Le débat sur la pérennité de l’euro s’installe dans les thèmes de la présidentielle. Pour une majorité de nos concitoyens, il se résume à l’obligation de tenir nos déficits publics sous le plafond de 3 % du PIB.

L’euro n’a pas tenu toutes ses promesses. À la fin des années 1980, les dévaluations compétitives brisaient la croissance et propageaient le chômage en Europe. Pour mettre fin à la guerre des devises, nous avons institué une monnaie unique. Dans la phase préparatoire, j’ai tenté de convaincre mon collègue allemand de mettre en place un gouvernement économique, financier et budgétaire pour assurer un pilotage politique de la future monnaie. J’estimais que le président de la Banque centrale européenne avait besoin d’un interlocuteur s’exprimant avec autorité au nom des ministres des Finances de la zone euro.
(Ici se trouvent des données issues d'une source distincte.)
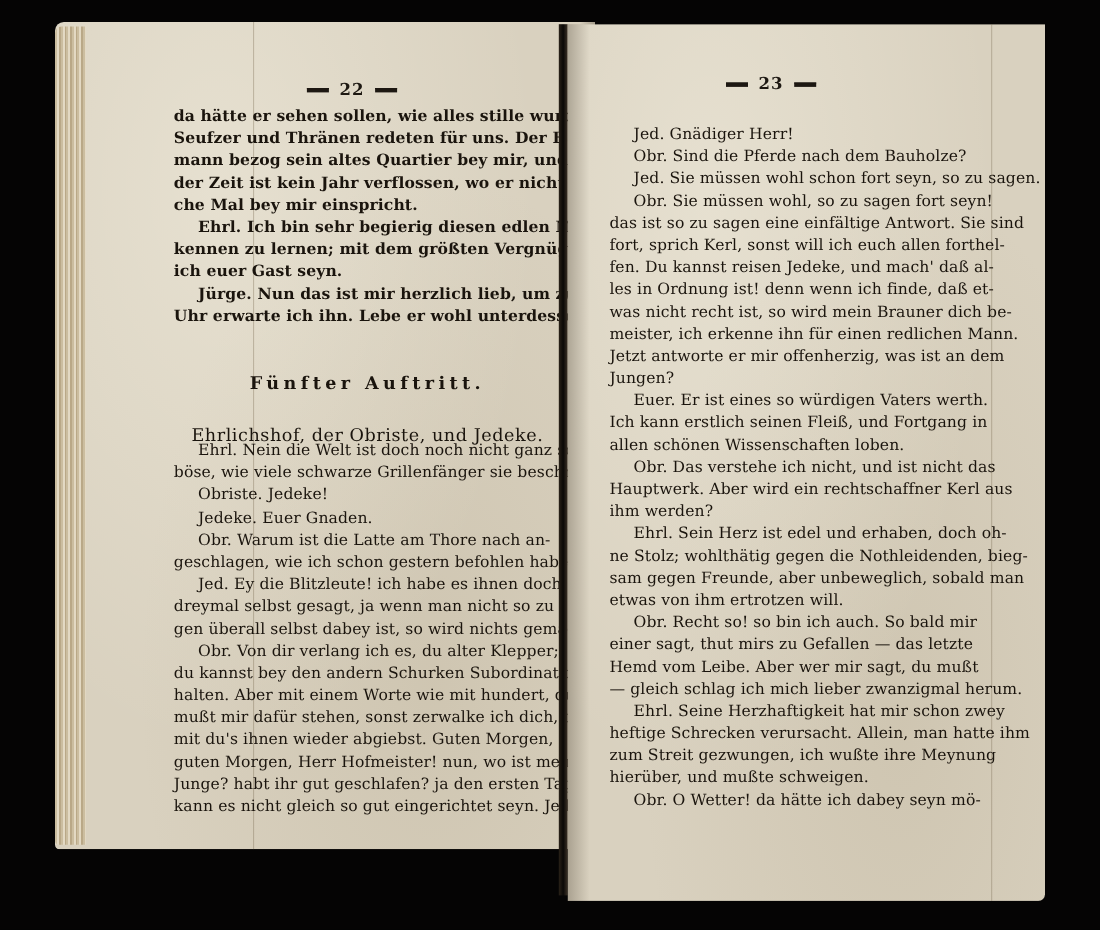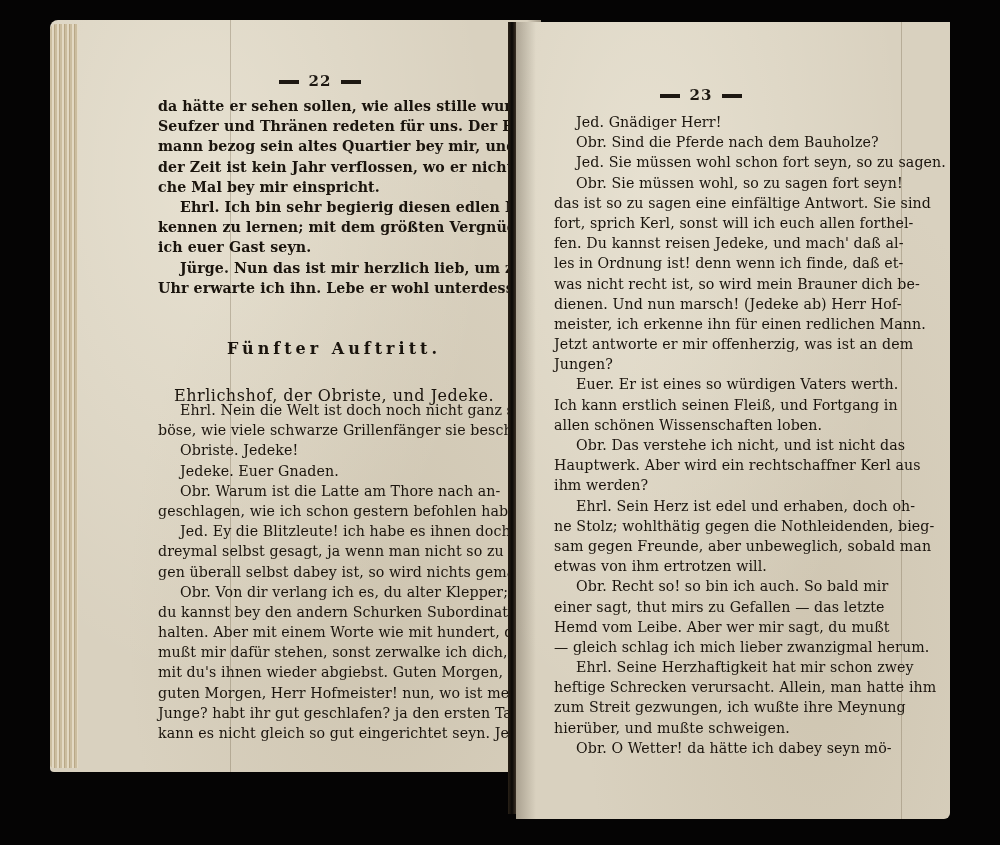--- a/index.html
+++ b/index.html
@@ -111,35 +111,34 @@
       <span class="line">kann es nicht gleich so gut eingerichtet seyn. Jedeke!</span>
     </div>
 </div>
 
 <div id="gutter"></div>
 
 <div id="right-page" class="page">
   <div id="right-shadow"></div>
   <div class="fold" style="left:385px;"></div>
 
-  <div class="pagenum" style="left:125px; top:64px; width:120px;">
+  <div class="pagenum" style="left:125px; top:45px; width:120px;">
     <span class="rule"></span><span>23</span><span class="rule"></span>
   </div>
 
   <div class="textblock" id="right-text" style="left:38px; top:90px; width:330px;">
       <span class="line indent">Jed. Gnädiger Herr!</span>
       <span class="line indent">Obr. Sind die Pferde nach dem Bauholze?</span>
       <span class="line indent">Jed. Sie müssen wohl schon fort seyn, so zu sagen.</span>
       <span class="line indent">Obr. Sie müssen wohl, so zu sagen fort seyn!</span>
       <span class="line">das ist so zu sagen eine einfältige Antwort. Sie sind</span>
       <span class="line">fort, sprich Kerl, sonst will ich euch allen forthel-</span>
       <span class="line">fen. Du kannst reisen Jedeke, und mach' daß al-</span>
       <span class="line">les in Ordnung ist! denn wenn ich finde, daß et-</span>
       <span class="line">was nicht recht ist, so wird mein Brauner dich be-</span>
-      <span class="line">dienen. Und nun marsch! (Jedeke ab) Herr Hof-</span>
       <span class="line">meister, ich erkenne ihn für einen redlichen Mann.</span>
       <span class="line">Jetzt antworte er mir offenherzig, was ist an dem</span>
       <span class="line">Jungen?</span>
       <span class="line indent">Euer. Er ist eines so würdigen Vaters werth.</span>
       <span class="line">Ich kann erstlich seinen Fleiß, und Fortgang in</span>
       <span class="line">allen schönen Wissenschaften loben.</span>
       <span class="line indent">Obr. Das verstehe ich nicht, und ist nicht das</span>
       <span class="line">Hauptwerk. Aber wird ein rechtschaffner Kerl aus</span>
       <span class="line">ihm werden?</span>
       <span class="line indent">Ehrl. Sein Herz ist edel und erhaben, doch oh-</span>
Mais la France et ses voisins méditerranéens restaient suspects de pratiques interventionnistes et de gestions laxistes. Nous nous en sommes donc tenus à un règlement de copropriété, le « Pacte de stabilité et de croissance ». Je l’ai assumé avec la conviction que, rapidement, l’intégration politique s’imposerait. Tel n’a pas été le cas.

Le «diktat de Bruxelles» n’a pas de réalité effective mais son mythe est entretenu au prix d’une désaffection croissante des peuples.

Pire, à l’épreuve des crises, le Pacte a perdu toute crédibilité puisque, de nombreuses fois transgressé, il n’a jamais donné lieu à des sanctions. La complaisance mutuelle des ministres de l’Eurogroupe et le manque d’autorité de la Commission dont les recommandations verbeuses sont ignorées par les États mettent l’euro en danger. Par conséquent, le « diktat de Bruxelles » n’a pas de réalité effective, mais son mythe est entretenu au prix d’une désaffection croissante des peuples.

Les réformes successives du Pacte l’ont rendu incompréhensible, inopérant et politiquement toxique. Il faut donc le rendre plus simple, crédible et démocratique. Les règles doivent se concentrer sur le niveau et la nature des dépenses publiques, privilégiant les investissements. La gouvernance appelle la création d’un exécutif fort prenant appui sur un Trésor européen, disposant du pouvoir de stopper les émissions de dettes par les États laxistes et d’une capacité budgétaire pour stimuler les réformes structurelles.

Le nouveau dispositif doit être lisible et compréhensible par les citoyens. L’euro ainsi réformé a besoin d’une légitimité démocratique. En relation étroite avec les parlements nationaux, le Parlement européen devrait discuter chaque année du degré de rigueur de l’application des règles. Prenant en compte la conjoncture, il tiendrait un débat sur la mise en cohérence des politiques économique, budgétaire et monétaire. Ce rôle accru des élus sortirait la gouvernance de l’euro de sa clandestinité, renforçant ainsi sa crédibilité aux yeux des citoyens, des acteurs économiques, des marchés et des investisseurs.

Il faut donc passer des « 3 % de déficit » au « 100 % démocratique ». Cette révolution conditionne la confiance. La France doit en prendre l’initiative. Mais pour s’en montrer digne et crédible, elle doit préalablement mettre ses finances en ordre et oser réformer avec courage et pédagogie.